Peut-on agir sur les salaires ou la charge de travail pour favoriser l’attractivité des cabinets ?

La question est posée par Cyril Reclus, président de l’ANECS et la réponse des deux présidents est sans équivoque. Le salaire et la charge de travail sont des notions très individuelles. D’un côté, on a un chef d’entreprise qui fixe la rémunération, rémunération qui est aussi fonction des tarifs pratiqués par les cabinets. De l’autre côté, c’est un collaborateur qui a aussi sa part de responsabilité lorsqu’il ne sait pas s’organiser. Explications.

Pour Jean Bouquot, il y a de nombreux éléments qui font que les salaires n’augmentent pas en cabinet ou sont ce qu’ils sont. Et les appels d’offres des grandes entreprises dont le but est de casser les prix sur les prestations des commissaires aux comptes n’y sont pas étrangers. Les cabinets auront la possibilité d’augmenter les salaires lorsqu’ils auront « du grain à moudre », de nouvelles missions avec des tarifs suffisamment intéressants pour augmenter leurs marges.

Pour Charles René Tandé, la charge de travail est aussi parfois celle que l’on accepte. Ainsi, « certains jeunes préfèrent passer eux-mêmes les écritures comptables plutôt que d’utiliser les outils de dématérialisation ». Cette affirmation peut surprendre et pourtant, cette attitude qui peut être courante dans certains cabinets ne permet pas vraiment de gagner du temps et donc de diminuer la charge de travail.

De la même manière, être paresseux ne consiste pas à ne rien faire. Il s’agit de « toujours réfléchir à la manière de s’organiser pour réaliser son travail dans les meilleures conditions ». Cette attitude permet de diminuer sa charge de travail grâce à une meilleure organisation personnelle et au sein du cabinet et grâce à la délégation des tâches qui peuvent être réalisées plus vite et plus facilement par d’autres.

Enfin, avec des missions à plus forte valeur ajoutée, qui ont une vraie valeur aux yeux des clients, les salaires seront aussi plus élevés.
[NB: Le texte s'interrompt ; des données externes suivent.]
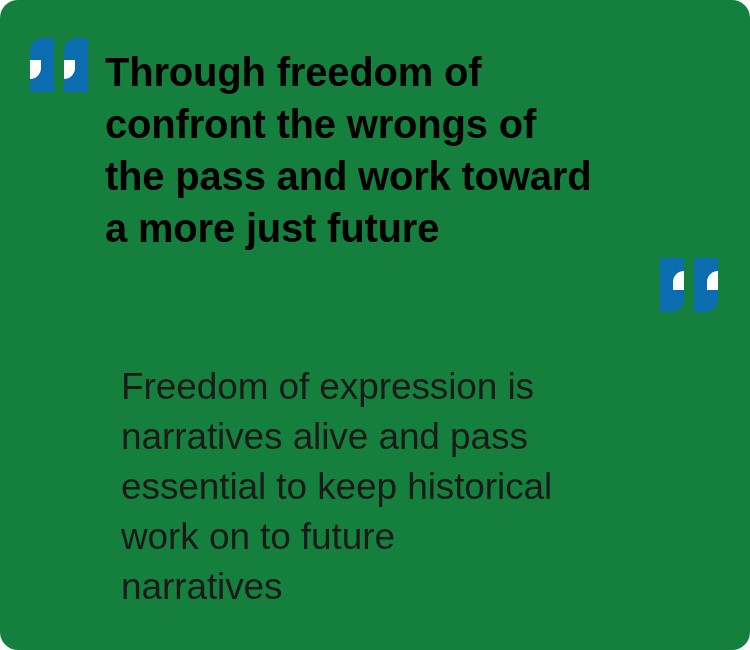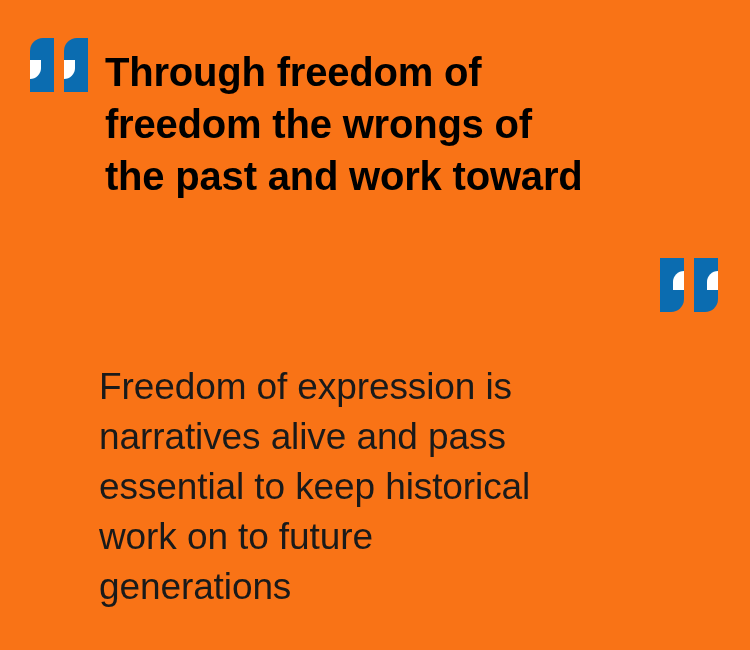--- a/index.html
+++ b/index.html
@@ -11,21 +11,22 @@
     height: 650px;
     background: #ffffff;
     font-family: "Liberation Sans", sans-serif;
     overflow: hidden;
     position: relative;
   }
 
   #quote-card {
     position: absolute;
     inset: 0;
-    background: #f97316;
+    background: #15803d;
+    border-radius: 18px;
   }
 
   
   .quote-mark {
     position: absolute;
     display: block;
     width: 58px;
     height: 54px;
   }
   .quote-mark .qm {
@@ -80,21 +81,21 @@
     margin: 0;
     font-size: 40px;
     font-weight: bold;
     line-height: 52px;
     color: #000000;
     letter-spacing: -0.2px;
   }
 
   #quote-body {
     position: absolute;
-    left: 99px;
+    left: 121px;
     top: 362px;
     width: 530px;
     margin: 0;
     font-size: 37px;
     font-weight: normal;
     line-height: 50px;
     color: #1a1a1a;
     letter-spacing: -0.1px;
   }
 
@@ -110,25 +111,26 @@
     <span class="qm right"></span>
   </span>
 
   <span class="quote-mark close" id="close-quote" aria-hidden="true">
     <span class="qm left"></span>
     <span class="qm right"></span>
   </span>
 
   <h1 id="quote-heading">
     <span class="line">Through freedom of</span>
-    <span class="line">freedom the wrongs of</span>
-    <span class="line">the past and work toward</span>
+    <span class="line">confront the wrongs of</span>
+    <span class="line">the pass and work toward</span>
+    <span class="line">a more just future</span>
   </h1>
 
   <p id="quote-body">
     <span class="line">Freedom of expression is</span>
     <span class="line">narratives alive and pass</span>
     <span class="line">essential to keep historical</span>
     <span class="line">work on to future</span>
-    <span class="line">generations</span>
+    <span class="line">narratives</span>
   </p>
 
 </div>
 
 </body></html>

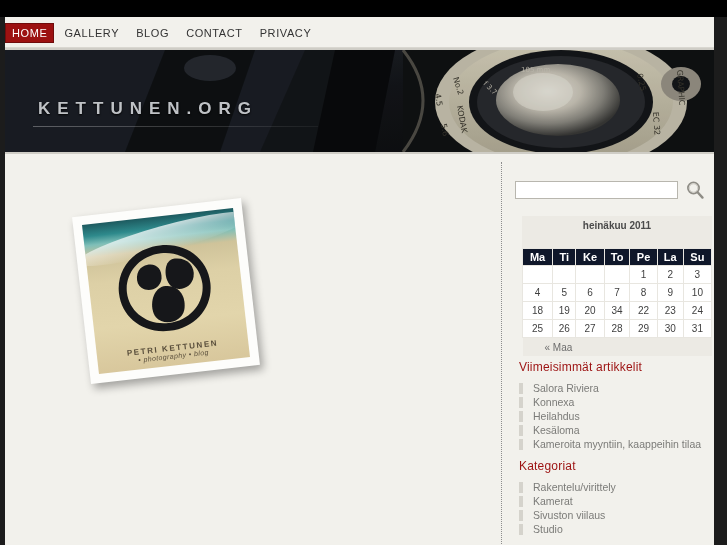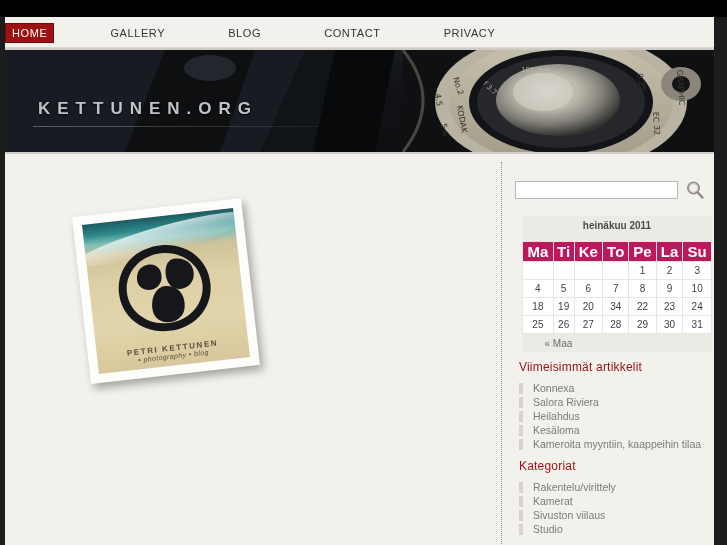--- a/index.html
+++ b/index.html
@@ -58,21 +58,20 @@
     border-bottom: 1px solid #d9d7d0;
     box-sizing: border-box;
   }
   #nav ul {
     list-style: none;
     margin: 0;
     padding: 0;
     display: flex;
     align-items: center;
     height: 31px;
-    gap: 46px;
   }
   #nav li {
     font-size: 11px;
     letter-spacing: 0.6px;
     color: #333;
     padding: 4px 7px 4px 7px;
     margin-right: 3px;
     cursor: pointer;
     white-space: nowrap;
   }
@@ -227,28 +226,28 @@
     position: absolute;
     left: 11px; top: 62px;
     width: 190px;
     border-collapse: collapse;
     font-size: 10px;
   }
   #calendar caption {
     font-size: 10px;
     font-weight: bold;
     color: #4b4b4b;
-    padding: 4px 0 10px 0;
+    padding: 4px 0 17px 0;
     background: #eceae4;
     caption-side: top;
   }
   #calendar th.dow {
-    background: #be185d;
+    background: #0f172a;
     color: #ffffff;
-    font-size: 15px;
+    font-size: 11px;
     font-weight: bold;
     height: 14px;
     border: 1px solid #e8e6e0;
     text-align: center;
   }
   #calendar td {
     background: #ffffff;
     color: #3f3f3f;
     font-size: 10px;
     text-align: center;
@@ -472,22 +471,22 @@
             <td colspan="7">
               <a>« Maa</a>
             </td>
           </tr>
         </tfoot>
       </table>
 
       <div class="widget" id="w-recent">
         <h3>Viimeisimmät artikkelit</h3>
         <ul id="recent-list">
+            <li>Salora Riviera</li>
             <li>Konnexa</li>
-            <li>Salora Riviera</li>
             <li>Heilahdus</li>
             <li>Kesäloma</li>
             <li>Kameroita myyntiin, kaappeihin tilaa</li>
           </ul>
       </div>
 
       <div class="widget" id="w-cats">
         <h3>Kategoriat</h3>
         <ul id="cats-list">
             <li>Rakentelu/virittely</li>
La spécialisation est-elle une solution ?

« La spécialisation doit permettre de renforcer la présence des experts-comptables sur les missions à forte valeur ajoutée ». « Plus on communiquera sur le fait que les experts-comptables sont des sachants dans tel ou tel domaine, plus le marché fera appel à eux et plus les missions se développeront » estime Charles René Tandé.
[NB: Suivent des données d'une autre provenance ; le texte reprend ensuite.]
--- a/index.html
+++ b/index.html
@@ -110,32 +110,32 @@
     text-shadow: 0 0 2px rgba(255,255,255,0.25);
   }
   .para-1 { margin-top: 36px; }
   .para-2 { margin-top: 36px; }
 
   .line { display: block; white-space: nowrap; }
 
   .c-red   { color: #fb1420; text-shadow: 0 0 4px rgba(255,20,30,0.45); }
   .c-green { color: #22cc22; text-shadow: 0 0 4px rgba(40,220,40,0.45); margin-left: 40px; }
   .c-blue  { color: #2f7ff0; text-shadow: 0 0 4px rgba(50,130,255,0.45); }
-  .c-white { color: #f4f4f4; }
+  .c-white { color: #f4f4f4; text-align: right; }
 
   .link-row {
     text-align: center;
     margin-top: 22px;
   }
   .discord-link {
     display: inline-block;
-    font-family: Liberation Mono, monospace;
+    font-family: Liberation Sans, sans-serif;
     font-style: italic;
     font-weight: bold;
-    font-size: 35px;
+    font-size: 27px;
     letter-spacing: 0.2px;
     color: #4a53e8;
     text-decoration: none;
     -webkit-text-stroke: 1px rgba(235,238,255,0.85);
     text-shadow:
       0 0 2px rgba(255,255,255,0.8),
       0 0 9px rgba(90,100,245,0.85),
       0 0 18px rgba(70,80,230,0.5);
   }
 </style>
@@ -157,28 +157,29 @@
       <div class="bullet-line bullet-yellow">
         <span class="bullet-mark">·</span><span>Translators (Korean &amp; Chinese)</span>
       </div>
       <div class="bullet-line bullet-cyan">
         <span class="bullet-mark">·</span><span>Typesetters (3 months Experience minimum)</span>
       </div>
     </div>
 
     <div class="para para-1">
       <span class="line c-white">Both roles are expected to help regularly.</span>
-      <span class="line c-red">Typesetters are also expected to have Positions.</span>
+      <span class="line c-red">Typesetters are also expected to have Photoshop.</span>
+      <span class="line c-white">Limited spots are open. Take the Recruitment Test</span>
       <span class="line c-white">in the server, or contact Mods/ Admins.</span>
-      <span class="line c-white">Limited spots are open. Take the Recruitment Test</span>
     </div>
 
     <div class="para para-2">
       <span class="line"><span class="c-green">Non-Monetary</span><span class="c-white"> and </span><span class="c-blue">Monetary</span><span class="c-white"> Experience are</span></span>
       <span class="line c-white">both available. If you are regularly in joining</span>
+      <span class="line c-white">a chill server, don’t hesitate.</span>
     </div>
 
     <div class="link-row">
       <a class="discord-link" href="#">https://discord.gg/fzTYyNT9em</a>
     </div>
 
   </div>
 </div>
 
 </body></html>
« Dans le Conseil, il y a deux niveaux ». Il y a le Conseil courant que les experts-comptables font déjà « plutôt bien dans l’ensemble mais pas valorisé parce que cela rentre dans le forfait d’une mission plus traditionnelle ». Il y a aussi le Conseil plus spécialisé comme l’évaluation des entreprises et des préjudices par exemple.

Pour Charles René Tandé, la plupart des experts-comptables sont capables de reprendre le barème de l’administration fiscale et de multiplier le chiffre d’affaires par un pourcentage. Ils n’en deviennent pas pour autant de vrais évaluateurs.
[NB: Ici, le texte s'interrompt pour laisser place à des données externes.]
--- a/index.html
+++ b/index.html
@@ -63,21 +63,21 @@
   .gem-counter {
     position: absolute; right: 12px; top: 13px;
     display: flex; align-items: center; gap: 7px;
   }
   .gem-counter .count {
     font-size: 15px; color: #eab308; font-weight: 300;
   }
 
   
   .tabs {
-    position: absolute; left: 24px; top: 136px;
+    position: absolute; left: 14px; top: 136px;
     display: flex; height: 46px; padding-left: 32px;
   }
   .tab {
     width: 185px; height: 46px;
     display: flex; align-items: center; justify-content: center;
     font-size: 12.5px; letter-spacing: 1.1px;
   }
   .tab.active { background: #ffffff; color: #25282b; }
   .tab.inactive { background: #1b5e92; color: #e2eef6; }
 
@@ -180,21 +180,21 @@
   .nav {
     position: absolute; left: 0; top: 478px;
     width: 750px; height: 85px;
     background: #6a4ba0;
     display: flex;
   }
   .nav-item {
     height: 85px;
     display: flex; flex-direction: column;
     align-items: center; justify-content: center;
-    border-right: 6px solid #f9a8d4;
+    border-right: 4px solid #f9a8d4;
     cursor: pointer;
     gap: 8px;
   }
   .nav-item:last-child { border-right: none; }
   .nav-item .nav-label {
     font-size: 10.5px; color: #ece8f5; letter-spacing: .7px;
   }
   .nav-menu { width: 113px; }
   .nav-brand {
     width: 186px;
La spécialisation ou plutôt « spécialité » devra se traduire par une liste de compétences reconnues, appuyées soit par un master universitaire par exemple, soit par une expérience professionnelle conséquente et vérifiable par la validation des acquis.

« La spécialisation ne sera pas une liste de spécialistes inscrits au tableau sur une liste particulière ».